NHS England is developing a refreshed end of life care core skills education and training framework to standardised training, and the NHS now employs more staff than at any other time in its history. The data does not identify nursing specialities, such as palliative care, but Stephen Lloyd may be interested to know that 648 full-time equivalent doctors are working in palliative medicine, which is 202 more than in May 2010—an increase of 45.2%. NHS England’s long-term plan sets out how it will work with patients, families, local authorities and voluntary sector partners to personalise and improve end of life care.
I will write to the hon. Member for Strangford about NHS pensions and hospices. I was going to mention “Agenda for Change”, but I do not have much time and I wish to leave him time to conclude the debate. I thank all hon. Members who have taken part in this debate. We know there is more to be done to meet our ambition to reduce variation at the end of life and ensure proper support for children with life-limiting conditions and their families.
I thank you, Ms Dorries, for enabling all Members to speak today, and I thank the 17 right hon. and hon.

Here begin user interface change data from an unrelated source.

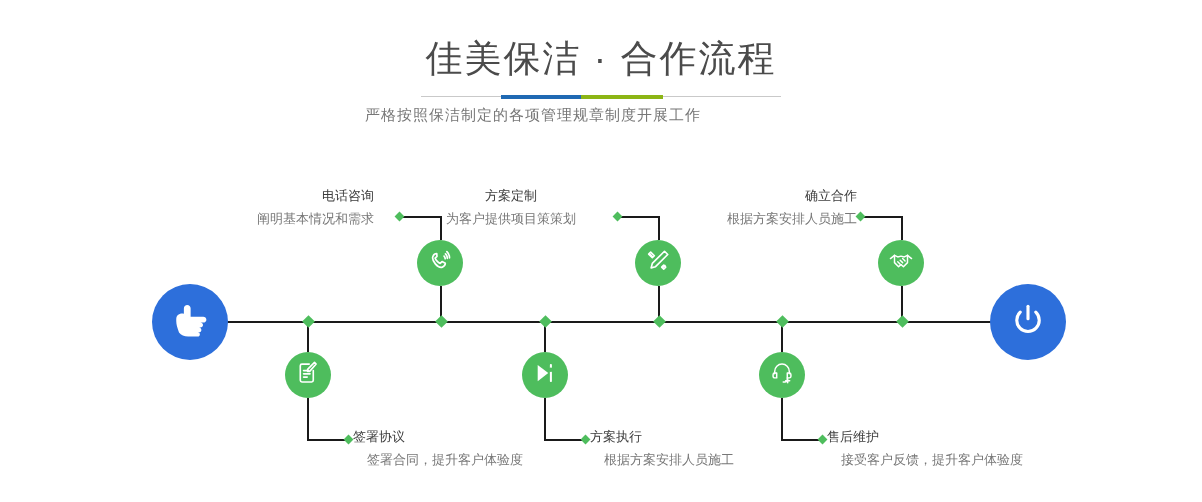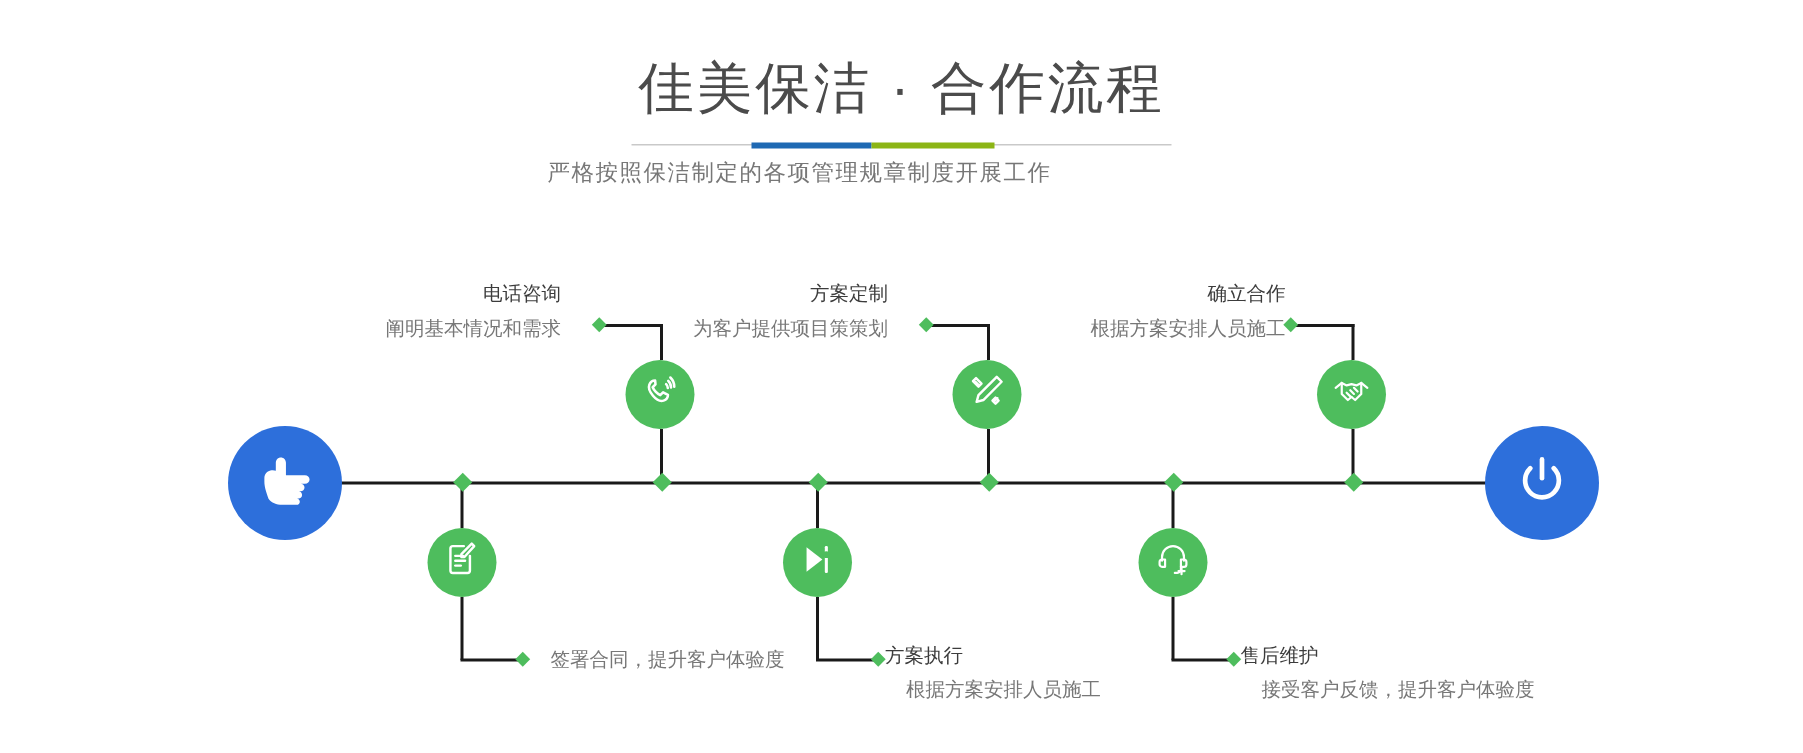--- a/index.html
+++ b/index.html
@@ -184,7 +184,7 @@
       </svg>
     </span>
   </div>
-  <div class="label-block up" style="right:610px; top:186px;">
+  <div class="label-block up" style="right:626px; top:186px;text-align:center;">
     <div class="label-title">方案定制</div>
     <div class="label-desc">为客户提供项目策策划</div>
   </div>

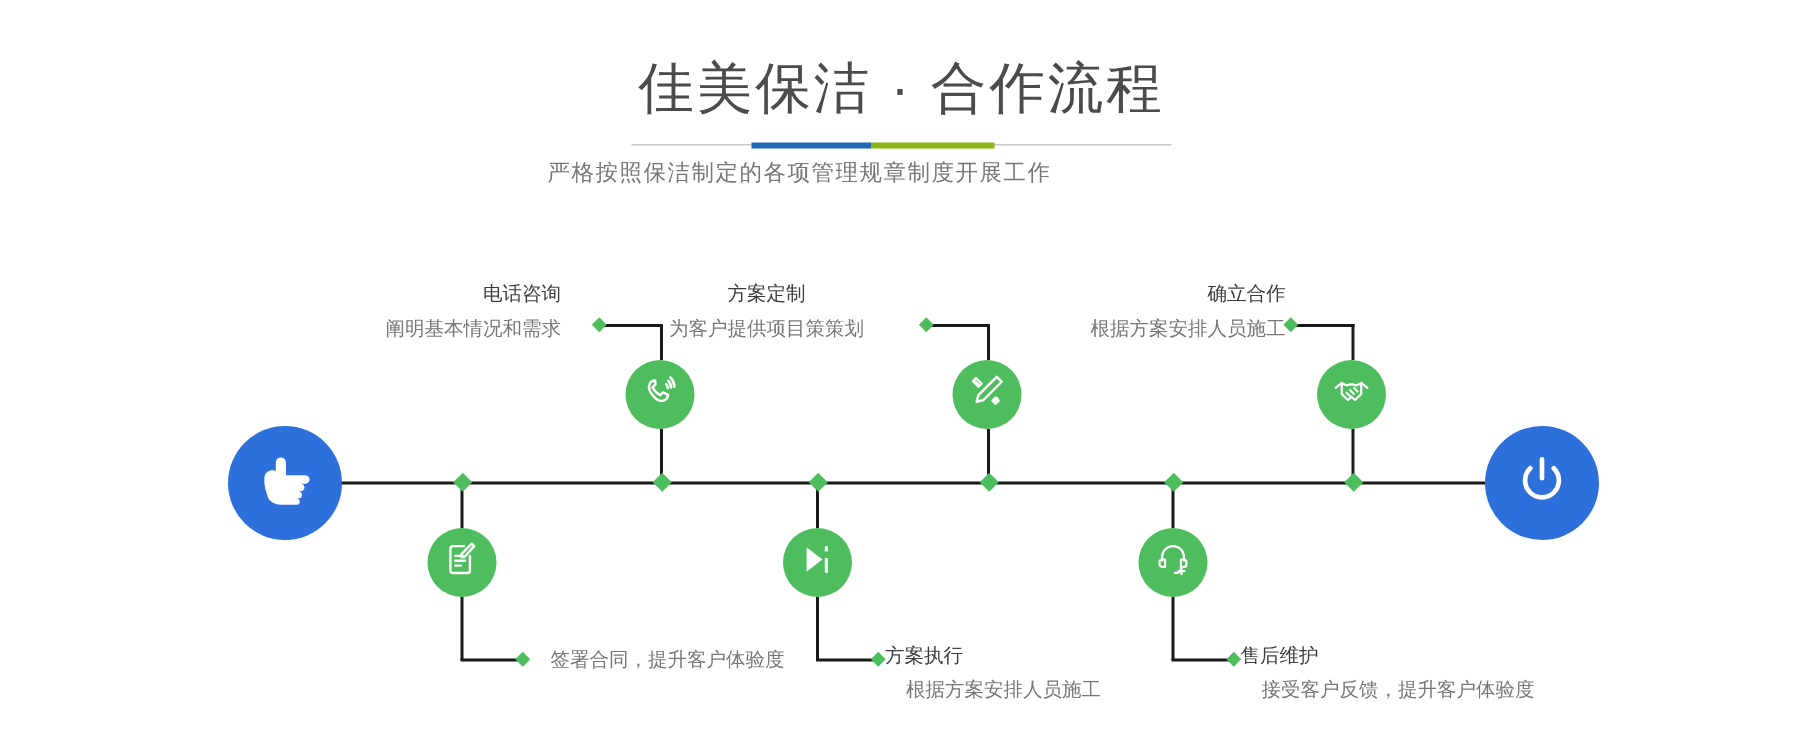--- a/index.html
+++ b/index.html
@@ -165,6 +165,7 @@
     </span>
   </div>
   <div class="label-block down" style="left:353px; top:427px;">
+    <div class="label-title">签署协议</div>
     <div class="label-desc">签署合同，提升客户体验度</div>
   </div>
 

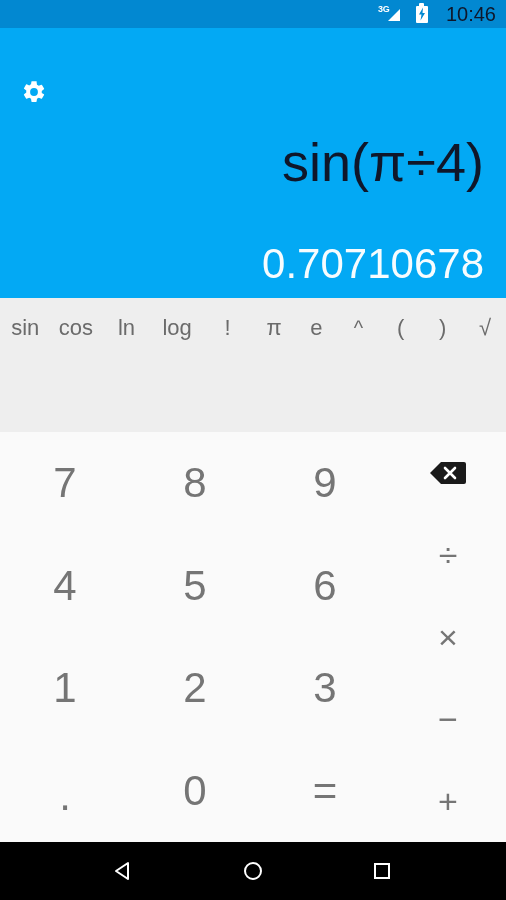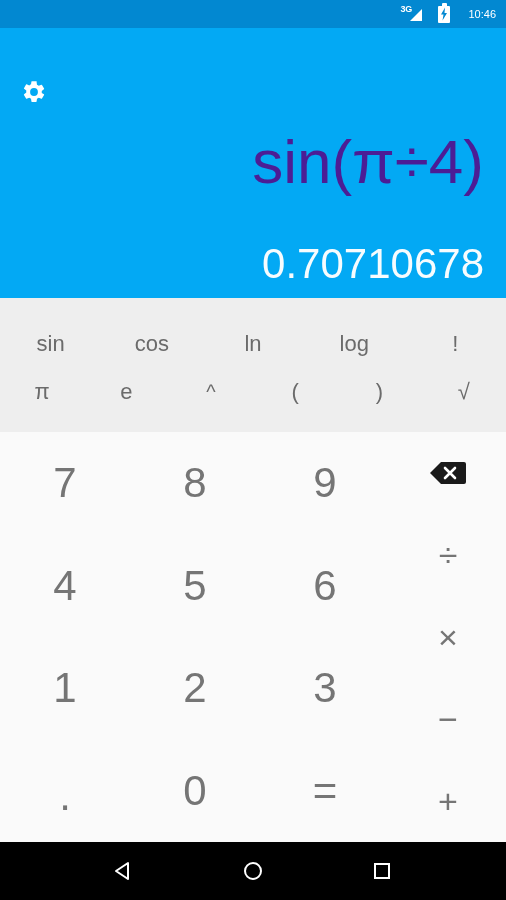--- a/index.html
+++ b/index.html
@@ -78,8 +78,8 @@
     width: 12px; height: 17px;
   }
   .clock {
-    color: #ffffff;
-    font-size: 11px;
+    color: #0f172a;
+    font-size: 20px;
     letter-spacing: 0px;
     margin-left: 2px;
   }

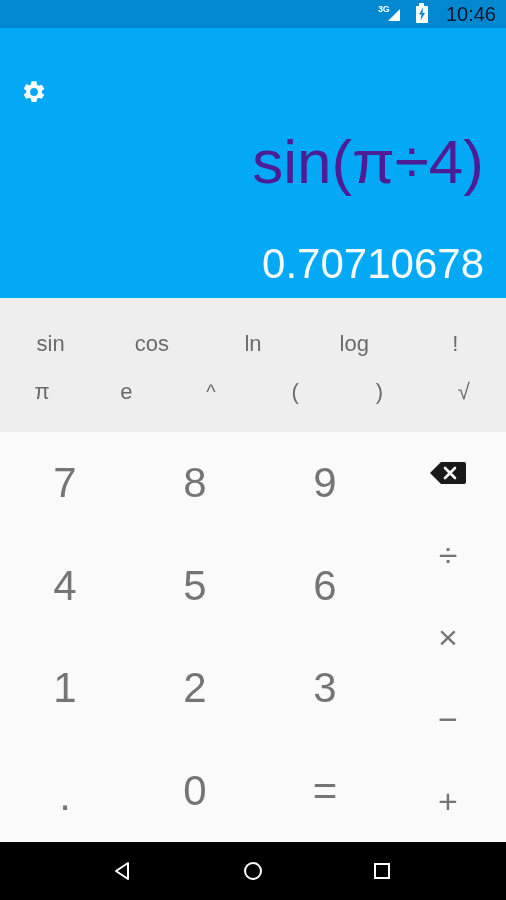--- a/index.html
+++ b/index.html
@@ -108,8 +108,8 @@
     top: 98px;
     width: 470px;
     text-align: right;
-    color: #4c1d95;
-    font-size: 62px;
+    color: #0f172a;
+    font-size: 54px;
     line-height: 72px;
     font-weight: 300;
     white-space: nowrap;

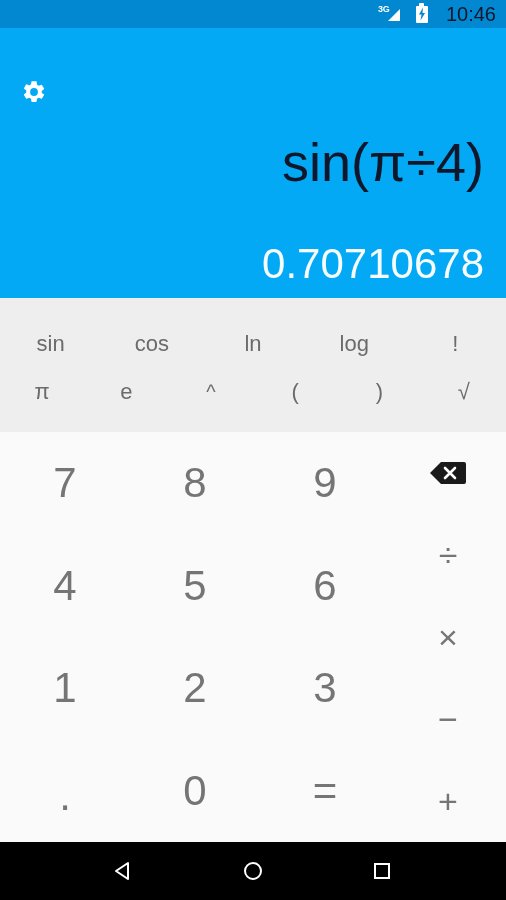--- a/index.html
+++ b/index.html
@@ -138,7 +138,7 @@
     height: 134px;
     background: #eeeeee;
     display: flex;
-    flex-direction: column;
+    flex-direction: row;
     justify-content: center;
     box-sizing: border-box;
     padding-top: 6px;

Members who have spoken for their personal and incredible contributions, which came from every region of Great Britain and Northern Ireland. Their constituents should be proud of their elected representatives who made such significant contributions to the debate. I thank the Minister for her compassionate and understanding response, and for her obvious interest in and commitment to improving the situation. The meetings that she will hold will be an indication of how that goes. Today this House shone a light on an issue that has united us. Is it too much to hope that before the day is out, we may unite on other things as well?
Question put and agreed to.
That this House
has considered support for children with life-limiting and life-threatening conditions and their families.